• [Requirement] For each entry below, write an exact copy and leave out the images.

** Opening Data shown block **

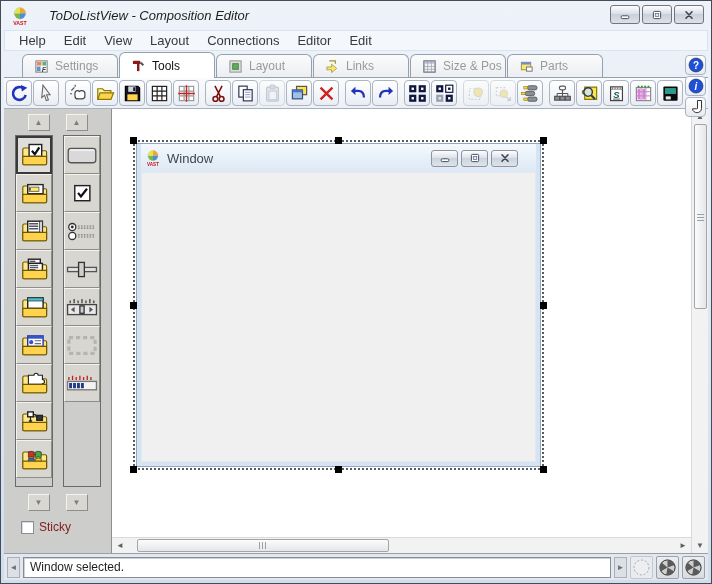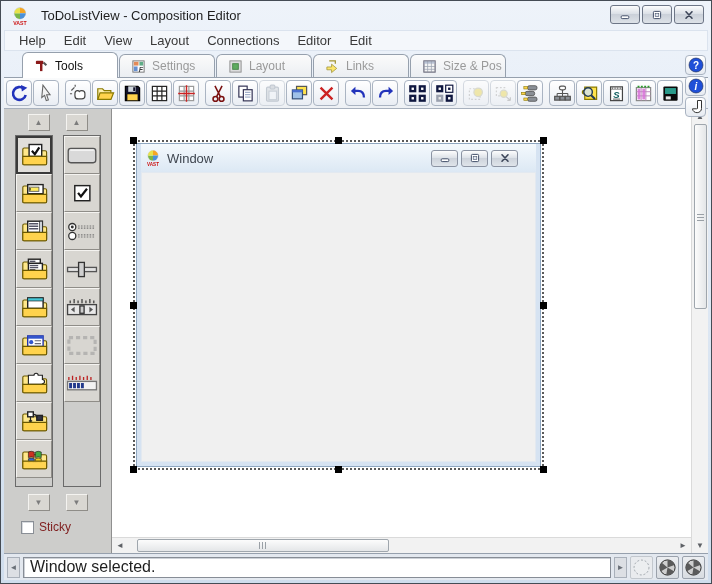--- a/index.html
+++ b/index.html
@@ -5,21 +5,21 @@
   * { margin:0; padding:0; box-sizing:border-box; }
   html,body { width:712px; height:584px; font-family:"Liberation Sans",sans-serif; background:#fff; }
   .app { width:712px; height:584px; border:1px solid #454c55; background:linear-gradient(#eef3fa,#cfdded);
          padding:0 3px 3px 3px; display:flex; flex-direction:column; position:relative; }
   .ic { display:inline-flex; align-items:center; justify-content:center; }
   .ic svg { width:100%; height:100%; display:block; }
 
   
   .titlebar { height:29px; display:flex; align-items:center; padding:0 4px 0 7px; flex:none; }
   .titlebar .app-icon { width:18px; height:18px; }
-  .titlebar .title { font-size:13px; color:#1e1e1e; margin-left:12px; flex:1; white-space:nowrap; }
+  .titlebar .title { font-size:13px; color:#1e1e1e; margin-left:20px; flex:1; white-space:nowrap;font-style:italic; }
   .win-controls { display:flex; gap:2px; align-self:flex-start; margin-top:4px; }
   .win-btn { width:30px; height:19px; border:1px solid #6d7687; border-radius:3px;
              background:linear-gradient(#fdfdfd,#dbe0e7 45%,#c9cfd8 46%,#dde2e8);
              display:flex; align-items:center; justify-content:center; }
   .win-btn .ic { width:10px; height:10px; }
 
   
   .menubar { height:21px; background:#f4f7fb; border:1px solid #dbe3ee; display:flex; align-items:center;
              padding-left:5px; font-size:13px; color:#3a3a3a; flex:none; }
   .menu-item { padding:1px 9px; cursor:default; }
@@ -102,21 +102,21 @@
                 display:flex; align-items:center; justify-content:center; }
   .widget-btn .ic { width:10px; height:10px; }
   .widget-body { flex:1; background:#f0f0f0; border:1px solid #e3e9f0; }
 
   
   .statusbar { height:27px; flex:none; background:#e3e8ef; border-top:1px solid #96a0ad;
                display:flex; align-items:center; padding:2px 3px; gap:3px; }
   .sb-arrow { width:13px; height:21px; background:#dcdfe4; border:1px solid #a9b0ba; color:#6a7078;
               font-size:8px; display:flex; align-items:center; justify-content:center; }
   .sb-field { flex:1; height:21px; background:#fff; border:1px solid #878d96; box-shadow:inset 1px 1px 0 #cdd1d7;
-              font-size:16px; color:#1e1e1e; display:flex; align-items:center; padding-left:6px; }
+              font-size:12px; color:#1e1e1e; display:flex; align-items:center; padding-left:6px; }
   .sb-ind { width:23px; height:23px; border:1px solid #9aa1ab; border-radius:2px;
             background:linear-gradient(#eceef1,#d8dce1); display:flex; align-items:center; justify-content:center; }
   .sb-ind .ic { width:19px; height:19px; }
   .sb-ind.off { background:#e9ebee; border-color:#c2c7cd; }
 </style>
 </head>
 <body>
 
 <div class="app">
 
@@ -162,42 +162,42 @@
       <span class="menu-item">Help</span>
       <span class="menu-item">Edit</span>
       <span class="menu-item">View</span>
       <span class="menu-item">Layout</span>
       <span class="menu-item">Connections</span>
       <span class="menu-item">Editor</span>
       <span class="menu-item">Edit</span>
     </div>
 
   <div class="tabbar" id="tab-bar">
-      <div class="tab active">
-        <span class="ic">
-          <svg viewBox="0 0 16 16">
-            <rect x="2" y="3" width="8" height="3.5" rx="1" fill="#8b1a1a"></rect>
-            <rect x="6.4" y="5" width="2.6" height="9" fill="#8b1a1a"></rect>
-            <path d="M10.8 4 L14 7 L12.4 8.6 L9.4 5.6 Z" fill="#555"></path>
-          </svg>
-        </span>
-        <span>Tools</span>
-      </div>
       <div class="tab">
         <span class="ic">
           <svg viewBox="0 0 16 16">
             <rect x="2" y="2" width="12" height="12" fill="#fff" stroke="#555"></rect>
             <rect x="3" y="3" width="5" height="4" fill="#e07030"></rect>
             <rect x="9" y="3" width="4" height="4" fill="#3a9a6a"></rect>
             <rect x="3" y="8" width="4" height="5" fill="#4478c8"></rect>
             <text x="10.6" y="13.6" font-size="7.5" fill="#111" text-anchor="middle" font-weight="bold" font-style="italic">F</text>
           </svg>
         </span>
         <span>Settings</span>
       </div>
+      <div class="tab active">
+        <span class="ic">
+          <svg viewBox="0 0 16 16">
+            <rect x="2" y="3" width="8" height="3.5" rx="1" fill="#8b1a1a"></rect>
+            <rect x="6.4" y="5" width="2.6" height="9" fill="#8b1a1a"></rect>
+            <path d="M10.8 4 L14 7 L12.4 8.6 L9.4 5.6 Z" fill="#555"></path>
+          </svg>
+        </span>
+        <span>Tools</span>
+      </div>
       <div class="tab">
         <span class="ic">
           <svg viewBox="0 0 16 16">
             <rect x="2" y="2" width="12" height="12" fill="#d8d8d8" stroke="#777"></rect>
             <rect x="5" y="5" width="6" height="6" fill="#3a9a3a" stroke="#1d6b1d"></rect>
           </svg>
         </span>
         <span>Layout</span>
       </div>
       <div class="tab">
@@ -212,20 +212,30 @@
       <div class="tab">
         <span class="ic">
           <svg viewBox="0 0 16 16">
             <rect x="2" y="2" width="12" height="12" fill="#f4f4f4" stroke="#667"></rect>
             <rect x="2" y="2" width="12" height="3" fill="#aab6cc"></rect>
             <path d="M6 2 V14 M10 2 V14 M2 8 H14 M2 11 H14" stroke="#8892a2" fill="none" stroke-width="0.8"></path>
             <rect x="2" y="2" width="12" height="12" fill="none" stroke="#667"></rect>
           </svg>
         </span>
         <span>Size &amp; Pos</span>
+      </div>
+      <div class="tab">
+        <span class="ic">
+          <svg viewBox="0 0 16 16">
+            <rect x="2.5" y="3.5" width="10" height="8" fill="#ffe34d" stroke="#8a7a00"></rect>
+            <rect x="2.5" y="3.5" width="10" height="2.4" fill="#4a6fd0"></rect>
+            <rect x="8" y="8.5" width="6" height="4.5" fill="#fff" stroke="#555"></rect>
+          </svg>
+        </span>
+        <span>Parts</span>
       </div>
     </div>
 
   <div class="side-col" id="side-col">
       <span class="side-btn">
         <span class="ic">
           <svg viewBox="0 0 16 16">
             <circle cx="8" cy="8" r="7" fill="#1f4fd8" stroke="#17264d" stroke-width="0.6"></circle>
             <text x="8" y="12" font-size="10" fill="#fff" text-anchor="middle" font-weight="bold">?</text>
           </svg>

** Closing Data shown block **

• [Task output]
--- a/index.html
+++ b/index.html
@@ -5,21 +5,21 @@
   * { margin:0; padding:0; box-sizing:border-box; }
   html,body { width:712px; height:584px; font-family:"Liberation Sans",sans-serif; background:#fff; }
   .app { width:712px; height:584px; border:1px solid #454c55; background:linear-gradient(#eef3fa,#cfdded);
          padding:0 3px 3px 3px; display:flex; flex-direction:column; position:relative; }
   .ic { display:inline-flex; align-items:center; justify-content:center; }
   .ic svg { width:100%; height:100%; display:block; }
 
   
   .titlebar { height:29px; display:flex; align-items:center; padding:0 4px 0 7px; flex:none; }
   .titlebar .app-icon { width:18px; height:18px; }
-  .titlebar .title { font-size:13px; color:#1e1e1e; margin-left:12px; flex:1; white-space:nowrap; }
+  .titlebar .title { font-size:13px; color:#1e1e1e; margin-left:20px; flex:1; white-space:nowrap;font-style:italic; }
   .win-controls { display:flex; gap:2px; align-self:flex-start; margin-top:4px; }
   .win-btn { width:30px; height:19px; border:1px solid #6d7687; border-radius:3px;
              background:linear-gradient(#fdfdfd,#dbe0e7 45%,#c9cfd8 46%,#dde2e8);
              display:flex; align-items:center; justify-content:center; }
   .win-btn .ic { width:10px; height:10px; }
 
   
   .menubar { height:21px; background:#f4f7fb; border:1px solid #dbe3ee; display:flex; align-items:center;
              padding-left:5px; font-size:13px; color:#3a3a3a; flex:none; }
   .menu-item { padding:1px 9px; cursor:default; }
@@ -102,21 +102,21 @@
                 display:flex; align-items:center; justify-content:center; }
   .widget-btn .ic { width:10px; height:10px; }
   .widget-body { flex:1; background:#f0f0f0; border:1px solid #e3e9f0; }
 
   
   .statusbar { height:27px; flex:none; background:#e3e8ef; border-top:1px solid #96a0ad;
                display:flex; align-items:center; padding:2px 3px; gap:3px; }
   .sb-arrow { width:13px; height:21px; background:#dcdfe4; border:1px solid #a9b0ba; color:#6a7078;
               font-size:8px; display:flex; align-items:center; justify-content:center; }
   .sb-field { flex:1; height:21px; background:#fff; border:1px solid #878d96; box-shadow:inset 1px 1px 0 #cdd1d7;
-              font-size:16px; color:#1e1e1e; display:flex; align-items:center; padding-left:6px; }
+              font-size:12px; color:#1e1e1e; display:flex; align-items:center; padding-left:6px; }
   .sb-ind { width:23px; height:23px; border:1px solid #9aa1ab; border-radius:2px;
             background:linear-gradient(#eceef1,#d8dce1); display:flex; align-items:center; justify-content:center; }
   .sb-ind .ic { width:19px; height:19px; }
   .sb-ind.off { background:#e9ebee; border-color:#c2c7cd; }
 </style>
 </head>
 <body>
 
 <div class="app">
 
@@ -162,42 +162,42 @@
       <span class="menu-item">Help</span>
       <span class="menu-item">Edit</span>
       <span class="menu-item">View</span>
       <span class="menu-item">Layout</span>
       <span class="menu-item">Connections</span>
       <span class="menu-item">Editor</span>
       <span class="menu-item">Edit</span>
     </div>
 
   <div class="tabbar" id="tab-bar">
-      <div class="tab active">
-        <span class="ic">
-          <svg viewBox="0 0 16 16">
-            <rect x="2" y="3" width="8" height="3.5" rx="1" fill="#8b1a1a"></rect>
-            <rect x="6.4" y="5" width="2.6" height="9" fill="#8b1a1a"></rect>
-            <path d="M10.8 4 L14 7 L12.4 8.6 L9.4 5.6 Z" fill="#555"></path>
-          </svg>
-        </span>
-        <span>Tools</span>
-      </div>
       <div class="tab">
         <span class="ic">
           <svg viewBox="0 0 16 16">
             <rect x="2" y="2" width="12" height="12" fill="#fff" stroke="#555"></rect>
             <rect x="3" y="3" width="5" height="4" fill="#e07030"></rect>
             <rect x="9" y="3" width="4" height="4" fill="#3a9a6a"></rect>
             <rect x="3" y="8" width="4" height="5" fill="#4478c8"></rect>
             <text x="10.6" y="13.6" font-size="7.5" fill="#111" text-anchor="middle" font-weight="bold" font-style="italic">F</text>
           </svg>
         </span>
         <span>Settings</span>
       </div>
+      <div class="tab active">
+        <span class="ic">
+          <svg viewBox="0 0 16 16">
+            <rect x="2" y="3" width="8" height="3.5" rx="1" fill="#8b1a1a"></rect>
+            <rect x="6.4" y="5" width="2.6" height="9" fill="#8b1a1a"></rect>
+            <path d="M10.8 4 L14 7 L12.4 8.6 L9.4 5.6 Z" fill="#555"></path>
+          </svg>
+        </span>
+        <span>Tools</span>
+      </div>
       <div class="tab">
         <span class="ic">
           <svg viewBox="0 0 16 16">
             <rect x="2" y="2" width="12" height="12" fill="#d8d8d8" stroke="#777"></rect>
             <rect x="5" y="5" width="6" height="6" fill="#3a9a3a" stroke="#1d6b1d"></rect>
           </svg>
         </span>
         <span>Layout</span>
       </div>
       <div class="tab">
@@ -212,20 +212,30 @@
       <div class="tab">
         <span class="ic">
           <svg viewBox="0 0 16 16">
             <rect x="2" y="2" width="12" height="12" fill="#f4f4f4" stroke="#667"></rect>
             <rect x="2" y="2" width="12" height="3" fill="#aab6cc"></rect>
             <path d="M6 2 V14 M10 2 V14 M2 8 H14 M2 11 H14" stroke="#8892a2" fill="none" stroke-width="0.8"></path>
             <rect x="2" y="2" width="12" height="12" fill="none" stroke="#667"></rect>
           </svg>
         </span>
         <span>Size &amp; Pos</span>
+      </div>
+      <div class="tab">
+        <span class="ic">
+          <svg viewBox="0 0 16 16">
+            <rect x="2.5" y="3.5" width="10" height="8" fill="#ffe34d" stroke="#8a7a00"></rect>
+            <rect x="2.5" y="3.5" width="10" height="2.4" fill="#4a6fd0"></rect>
+            <rect x="8" y="8.5" width="6" height="4.5" fill="#fff" stroke="#555"></rect>
+          </svg>
+        </span>
+        <span>Parts</span>
       </div>
     </div>
 
   <div class="side-col" id="side-col">
       <span class="side-btn">
         <span class="ic">
           <svg viewBox="0 0 16 16">
             <circle cx="8" cy="8" r="7" fill="#1f4fd8" stroke="#17264d" stroke-width="0.6"></circle>
             <text x="8" y="12" font-size="10" fill="#fff" text-anchor="middle" font-weight="bold">?</text>
           </svg>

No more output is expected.